Upon an analysis, it is thus evident that the General Assembly, by its 1973 amendment to R.C. 4123.58, not only vitiated the source of the legislative reference of preclusion relied upon in Benton, supra, but explicitly provided that an award under that section shall be in addition to an award under R.C. 4123.57(C). Moreover, finding no explicit prohibition within R.C. 4123.57(C) that would prevent an award for the claimant's loss of each leg, when there is a simultaneous amputation of both legs, we are constrained to concur with the appellee's and Court of Appeals' determination that the General Assembly amended the statute to rectify the unfairness underscored by Benton, supra. Acceptance of appellant's argument not only would be contrary to the expressed mandate of the General Assembly, but would again lead to the "obviously unjust result, whereby a claimant's award is measured by the fortuity of the events contributing to his disability."
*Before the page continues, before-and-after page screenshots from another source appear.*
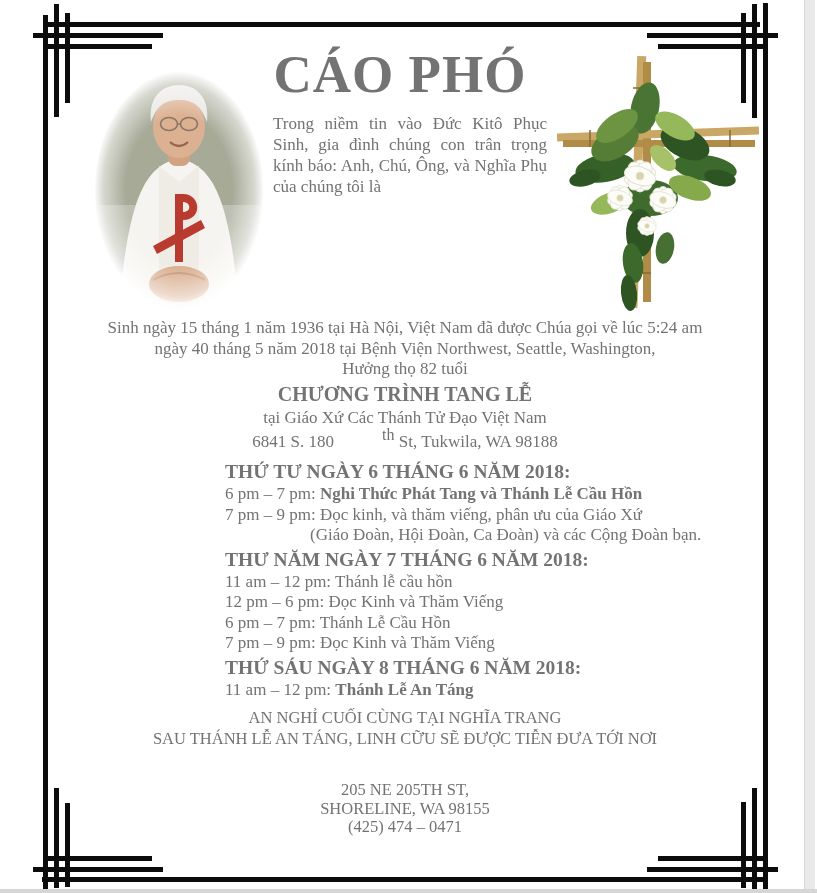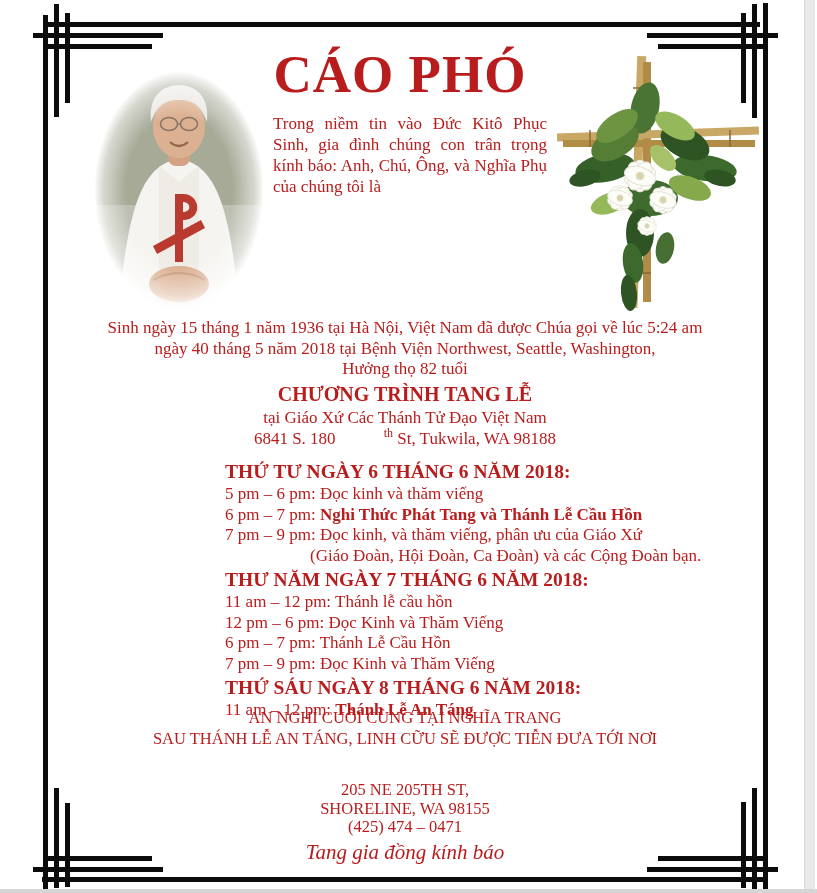--- a/index.html
+++ b/index.html
@@ -5,7 +5,7 @@
   html,body { margin:0; padding:0; background:#ffffff; }
   .page {
     position:relative; width:817px; height:893px; background:#ffffff;
-    overflow:hidden; font-family:"Liberation Serif","DejaVu Serif",serif; color:#b91c1c;
+    overflow:hidden; font-family:"Liberation Serif","DejaVu Serif",serif; color:#737373;
   }
   .fl { position:absolute; background:#0c0c0c; }
   .edge-right { position:absolute; left:804px; top:0; width:10px; height:893px; background:#e9e9e9; border-left:1px solid #d9d9d9; }

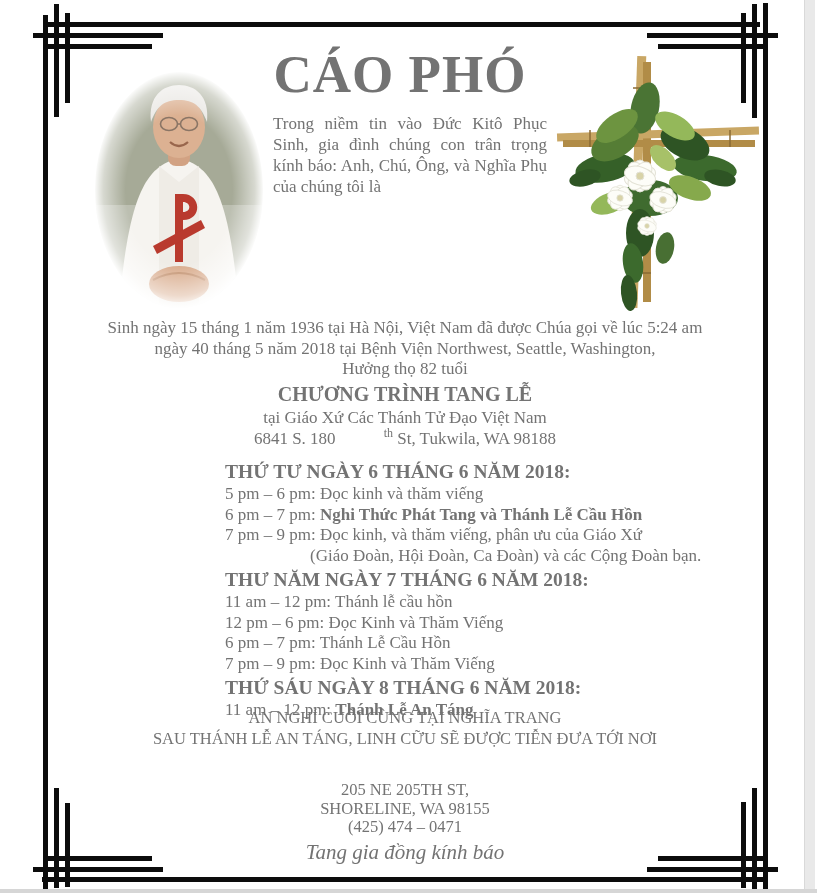--- a/index.html
+++ b/index.html
@@ -23,7 +23,7 @@
   .prog-h { top:383px; font-size:20px; font-weight:bold; }
   .venue  { top:408px; font-size:17px; }
   .addr   { top:426px; font-size:17px; }
-  .addr sup { font-size:12px;margin-left:48px; }
+  .addr sup { font-size:16px;margin-left:48px; }
 
   .schedule { position:absolute; left:225px; top:460px; width:480px; }
   .sec { margin:0 0 2px 0; }

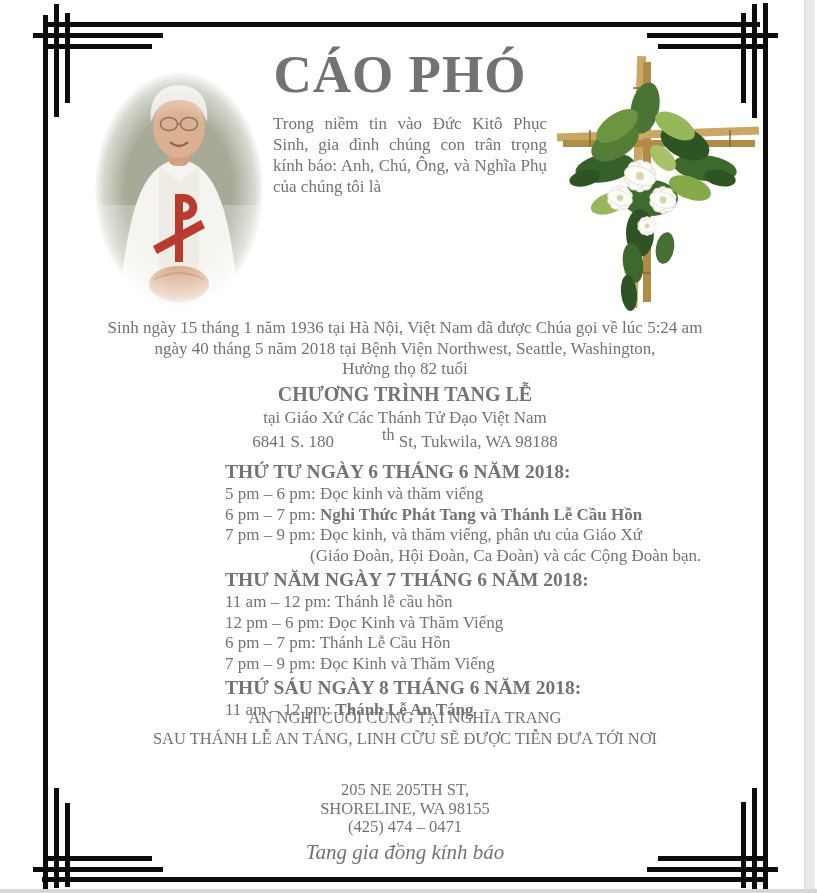--- a/index.html
+++ b/index.html
@@ -213,7 +213,6 @@
   <div class="schedule">
     <div class="sec">
       <div class="sec-h">THỨ TƯ NGÀY 6 THÁNG 6 NĂM 2018:</div>
-      <div class="ev"><span>5 pm – 6 pm: </span><span>Đọc kinh và thăm viếng</span></div>
       <div class="ev"><span>6 pm – 7 pm: </span><span class="b">Nghi Thức Phát Tang và Thánh Lễ Cầu Hồn</span></div>
       <div class="ev"><span>7 pm – 9 pm: </span><span>Đọc kinh, và thăm viếng, phân ưu của Giáo Xứ</span></div>
       <div class="ev indent"><span>(Giáo Đoàn, Hội Đoàn, Ca Đoàn) và các Cộng Đoàn bạn.</span></div>

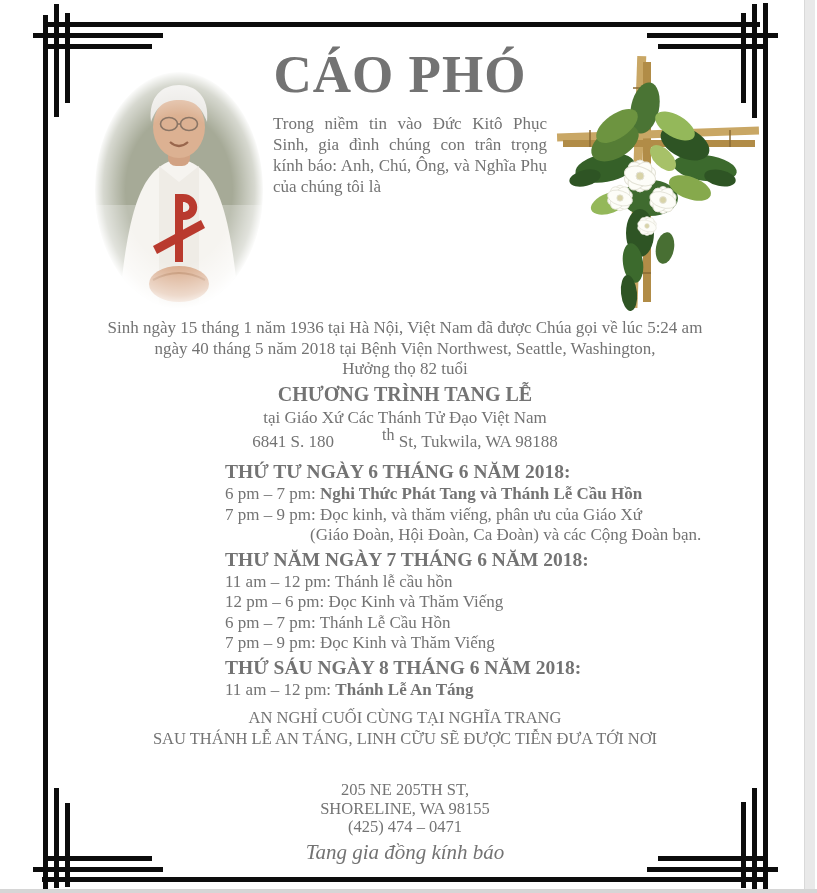--- a/index.html
+++ b/index.html
@@ -241,7 +241,6 @@
     <div>(425) 474 – 0471</div>
   </div>
 
-  <div class="centerwide signature">Tang gia đồng kính báo</div>
 
 </div>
Appellant basically argues that claimant should not receive benefits pursuant to R.C. 4123.57(C) because claimant by losing two legs simultaneously was instantly permanently disabled and never came within the purview of R.C. 4123.57(C).
State, ex rel. Benton, v. C. So. O. Elec. Co. (1968), 14 Ohio St.2d 130, at page 133.
Accordingly, the judgment of the Court of Appeals is affirmed.
Judgment affirmed.
O'NEILL, C.J., HERBERT, CELEBREZZE, W. BROWN, P. BROWN, SWEENEY and LOCHER, JJ., concur.